# My last job



## MrWillys (Mar 10, 2014)

I just stumbled across this website from the GC of my last job.

http://www.herrero.com/herrero-proj...al-center-ashby-campus-family-resource-center

I was gone by the time these pictures were taken. Maybe you can see where this is their pictures?


----------



## moore (Dec 2, 2010)

It's above the receptionist's desk in the lobby?


I love the water fall windows ! I have those too! :yes: I haven't cleaned the gutters out in 6 months ! 


Cool pics Willy ! Nice work!:yes:


----------



## MrWillys (Mar 10, 2014)

You nailed it Moore. Those pictures of the finished space look great. There's a lot of thought on my part in there. Here's the desk of the mad man.


----------



## MrWillys (Mar 10, 2014)

Moore, those windows are in the Chapel which always kind of creeped me out.


----------



## moore (Dec 2, 2010)

MrWillys said:


> You nailed it Moore. Those pictures of the finished space look great. There's a lot of thought on my part in there. Here's the desk of the mad man.

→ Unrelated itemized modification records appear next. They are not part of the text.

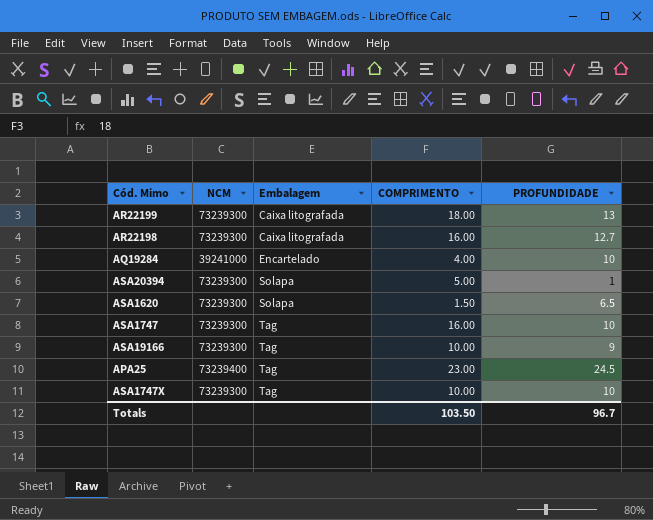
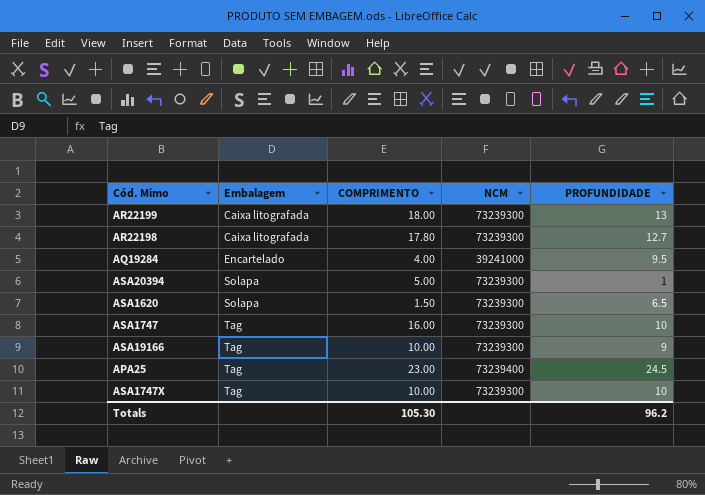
column NCM | position: 2 -> 4
AR22198 | COMPRIMENTO: 16.00 -> 17.80
AQ19284 | PROFUNDIDADE: 10 -> 9.5
Totals | COMPRIMENTO: 103.50 -> 105.30
Totals | PROFUNDIDADE: 96.7 -> 96.2

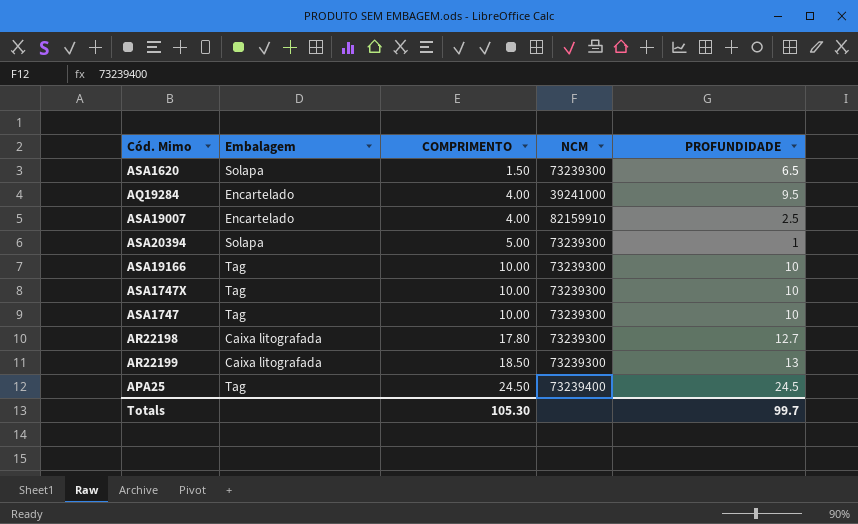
row order: Embalagem ascending -> COMPRIMENTO ascending
row ASA19007: none -> Encartelado | 4.00 | 82159910 | 2.5
ASA19166 | PROFUNDIDADE: 9 -> 10
ASA1747 | COMPRIMENTO: 16.00 -> 10.00
AR22199 | COMPRIMENTO: 18.00 -> 18.50
APA25 | COMPRIMENTO: 23.00 -> 24.50
Totals | PROFUNDIDADE: 96.2 -> 99.7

Is that mesh tape on that back wall?


----------



## MrWillys (Mar 10, 2014)

That's a temp wall separating the public from construction. Level 3.5 and painted on public side, and the red tape is fire tape on the construction side. I think I built close to 1000' of temp walls in 4 phases.


----------



## gazman (Apr 29, 2011)

Looks good Mr Willys :thumbsup:


----------



## hwnrckr (Aug 3, 2014)

Amazing work man!


----------



## ChicagoHandyman (Dec 30, 2014)

sick photo!


----------